» DATASET ENTRIES:
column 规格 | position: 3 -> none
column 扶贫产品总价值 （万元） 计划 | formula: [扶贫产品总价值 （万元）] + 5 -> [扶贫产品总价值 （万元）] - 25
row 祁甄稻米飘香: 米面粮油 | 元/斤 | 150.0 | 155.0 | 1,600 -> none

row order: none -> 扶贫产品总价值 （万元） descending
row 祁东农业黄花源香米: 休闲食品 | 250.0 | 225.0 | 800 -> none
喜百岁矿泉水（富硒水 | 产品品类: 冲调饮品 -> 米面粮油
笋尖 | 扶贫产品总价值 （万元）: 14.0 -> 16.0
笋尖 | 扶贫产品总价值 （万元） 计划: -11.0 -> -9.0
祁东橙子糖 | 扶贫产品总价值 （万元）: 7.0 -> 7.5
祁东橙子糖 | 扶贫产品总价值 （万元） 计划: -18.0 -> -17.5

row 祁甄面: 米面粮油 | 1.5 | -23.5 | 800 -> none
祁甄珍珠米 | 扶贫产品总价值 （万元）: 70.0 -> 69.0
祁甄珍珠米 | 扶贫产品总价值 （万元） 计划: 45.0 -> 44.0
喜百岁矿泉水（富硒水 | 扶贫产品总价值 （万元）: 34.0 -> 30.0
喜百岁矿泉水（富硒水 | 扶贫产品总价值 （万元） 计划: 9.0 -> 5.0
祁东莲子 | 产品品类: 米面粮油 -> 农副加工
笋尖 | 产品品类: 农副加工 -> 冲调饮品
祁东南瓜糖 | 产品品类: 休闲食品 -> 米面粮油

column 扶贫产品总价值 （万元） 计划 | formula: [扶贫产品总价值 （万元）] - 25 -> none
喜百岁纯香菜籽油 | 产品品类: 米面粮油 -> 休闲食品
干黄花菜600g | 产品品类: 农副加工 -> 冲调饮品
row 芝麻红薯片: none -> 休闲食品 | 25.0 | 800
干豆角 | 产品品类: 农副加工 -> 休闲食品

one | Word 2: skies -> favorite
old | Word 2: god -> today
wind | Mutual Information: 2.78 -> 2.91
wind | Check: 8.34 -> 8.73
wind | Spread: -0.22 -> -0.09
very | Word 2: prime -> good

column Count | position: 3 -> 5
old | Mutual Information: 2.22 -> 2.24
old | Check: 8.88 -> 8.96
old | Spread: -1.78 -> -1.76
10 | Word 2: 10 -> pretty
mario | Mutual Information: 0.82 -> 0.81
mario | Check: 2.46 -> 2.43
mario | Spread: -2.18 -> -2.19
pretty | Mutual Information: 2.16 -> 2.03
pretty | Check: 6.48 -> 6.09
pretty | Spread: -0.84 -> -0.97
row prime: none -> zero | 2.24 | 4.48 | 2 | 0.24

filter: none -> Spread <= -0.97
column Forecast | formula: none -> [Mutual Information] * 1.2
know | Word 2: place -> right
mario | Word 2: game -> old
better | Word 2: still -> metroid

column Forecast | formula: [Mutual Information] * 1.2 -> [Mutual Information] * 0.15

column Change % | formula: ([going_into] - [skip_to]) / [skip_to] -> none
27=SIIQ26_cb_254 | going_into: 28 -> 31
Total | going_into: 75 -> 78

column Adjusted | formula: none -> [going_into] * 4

» INSTRUCTIONS FOR THE TASK:
Please tally the lines in the data above containing the string "Information", and give the number alone.

» SOLUTION TO THE EXERCISE:
6